INSTRUCTIONS FOR THE TASK: Whenever a line in the material below contains "padding", copy that line.

※

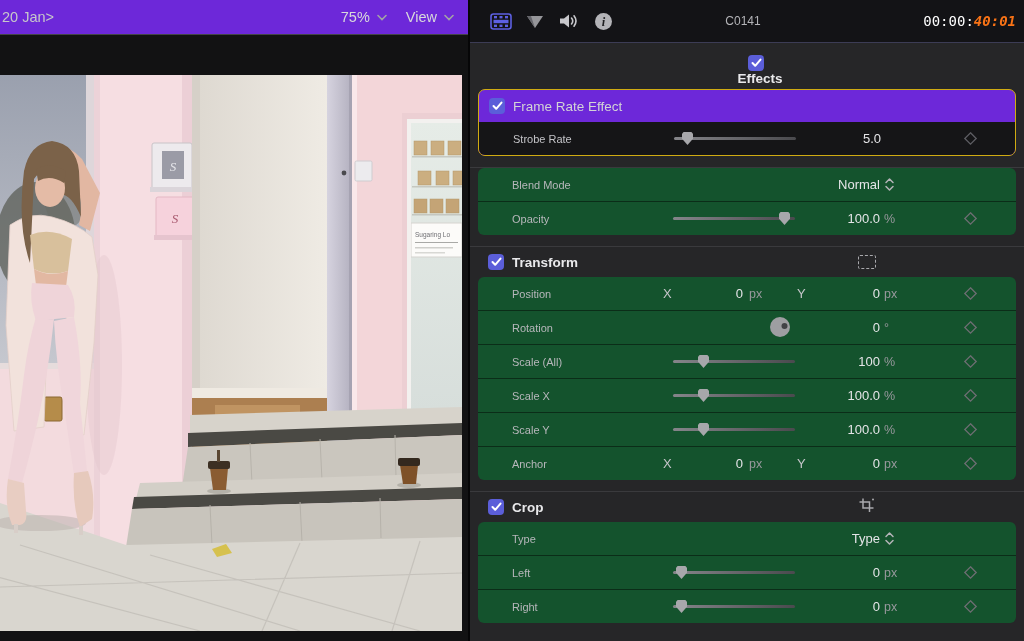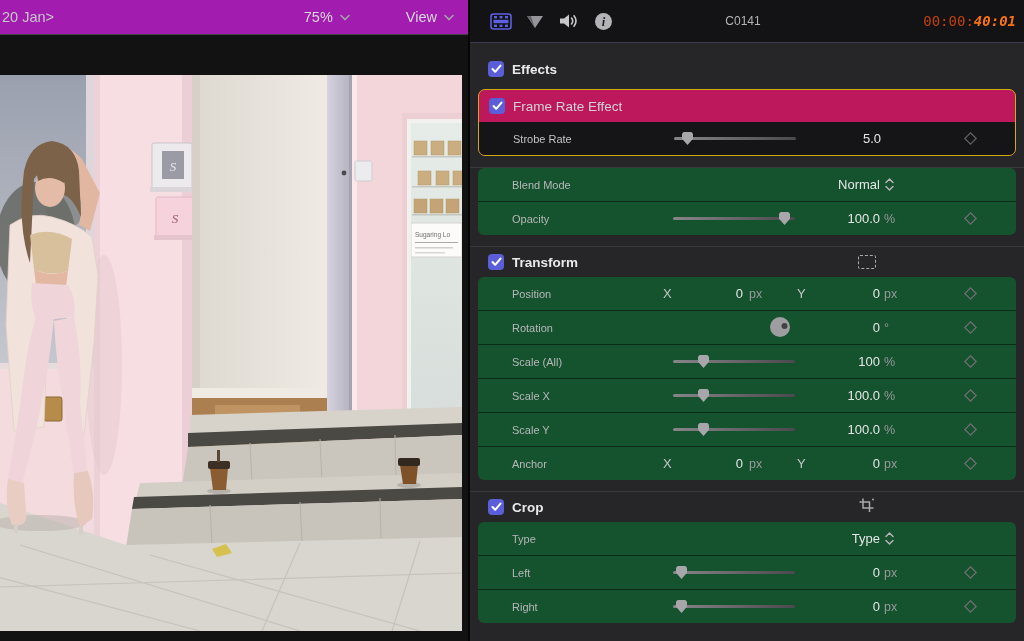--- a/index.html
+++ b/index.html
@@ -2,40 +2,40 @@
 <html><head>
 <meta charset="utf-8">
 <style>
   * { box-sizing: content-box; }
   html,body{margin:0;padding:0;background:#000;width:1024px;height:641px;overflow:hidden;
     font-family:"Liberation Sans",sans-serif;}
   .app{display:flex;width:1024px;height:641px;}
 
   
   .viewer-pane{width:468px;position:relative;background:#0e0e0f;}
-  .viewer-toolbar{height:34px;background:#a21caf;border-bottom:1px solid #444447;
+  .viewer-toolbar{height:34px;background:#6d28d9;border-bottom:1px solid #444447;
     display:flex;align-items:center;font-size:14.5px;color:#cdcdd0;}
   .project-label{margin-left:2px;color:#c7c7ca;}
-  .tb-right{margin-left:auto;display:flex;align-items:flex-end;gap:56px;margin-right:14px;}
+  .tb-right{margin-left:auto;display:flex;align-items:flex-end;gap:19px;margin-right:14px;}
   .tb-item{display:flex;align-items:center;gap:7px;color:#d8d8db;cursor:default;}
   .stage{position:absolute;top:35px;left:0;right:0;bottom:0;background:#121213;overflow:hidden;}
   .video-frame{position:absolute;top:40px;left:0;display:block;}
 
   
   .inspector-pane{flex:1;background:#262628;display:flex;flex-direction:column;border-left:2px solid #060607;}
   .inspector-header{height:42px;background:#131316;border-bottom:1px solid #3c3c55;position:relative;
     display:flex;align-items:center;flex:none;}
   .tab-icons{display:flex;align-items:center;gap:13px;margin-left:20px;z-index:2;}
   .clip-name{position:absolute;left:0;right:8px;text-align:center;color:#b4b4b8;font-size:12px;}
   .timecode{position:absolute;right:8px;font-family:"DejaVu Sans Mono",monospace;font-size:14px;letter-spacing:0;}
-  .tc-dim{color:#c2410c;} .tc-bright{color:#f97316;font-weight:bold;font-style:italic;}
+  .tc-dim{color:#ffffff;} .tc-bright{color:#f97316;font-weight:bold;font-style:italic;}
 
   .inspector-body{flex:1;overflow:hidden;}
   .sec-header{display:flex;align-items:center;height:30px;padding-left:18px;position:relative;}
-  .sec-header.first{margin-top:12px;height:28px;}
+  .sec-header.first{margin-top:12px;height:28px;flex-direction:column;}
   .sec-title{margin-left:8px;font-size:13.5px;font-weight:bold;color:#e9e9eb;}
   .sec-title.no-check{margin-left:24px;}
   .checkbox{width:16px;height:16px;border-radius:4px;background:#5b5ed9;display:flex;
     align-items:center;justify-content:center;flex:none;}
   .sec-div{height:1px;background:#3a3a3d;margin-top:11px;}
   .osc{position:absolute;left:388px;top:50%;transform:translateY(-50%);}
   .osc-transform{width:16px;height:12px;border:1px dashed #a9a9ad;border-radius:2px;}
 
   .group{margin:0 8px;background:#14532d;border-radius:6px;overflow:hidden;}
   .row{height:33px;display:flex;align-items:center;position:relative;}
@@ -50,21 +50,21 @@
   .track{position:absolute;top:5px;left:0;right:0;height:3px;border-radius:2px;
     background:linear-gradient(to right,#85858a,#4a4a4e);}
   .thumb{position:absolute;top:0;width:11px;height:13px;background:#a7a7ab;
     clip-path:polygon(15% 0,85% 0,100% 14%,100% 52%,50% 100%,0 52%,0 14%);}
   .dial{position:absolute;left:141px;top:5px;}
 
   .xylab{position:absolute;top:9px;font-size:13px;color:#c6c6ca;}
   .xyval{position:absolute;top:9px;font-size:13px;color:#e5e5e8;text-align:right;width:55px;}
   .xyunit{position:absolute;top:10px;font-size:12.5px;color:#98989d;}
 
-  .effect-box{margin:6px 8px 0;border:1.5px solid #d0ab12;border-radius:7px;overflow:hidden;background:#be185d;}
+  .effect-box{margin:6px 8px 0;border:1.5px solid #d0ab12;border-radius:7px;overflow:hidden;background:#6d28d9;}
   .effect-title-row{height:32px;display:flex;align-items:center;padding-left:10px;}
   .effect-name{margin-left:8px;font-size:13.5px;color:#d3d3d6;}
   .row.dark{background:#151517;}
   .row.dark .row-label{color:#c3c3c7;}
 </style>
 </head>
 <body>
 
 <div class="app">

※

RESPONSE:
   html,body{margin:0;padding:0;background:#000;width:1024px;height:641px;overflow:hidden;
   .sec-header{display:flex;align-items:center;height:30px;padding-left:18px;position:relative;}
   .effect-title-row{height:32px;display:flex;align-items:center;padding-left:10px;}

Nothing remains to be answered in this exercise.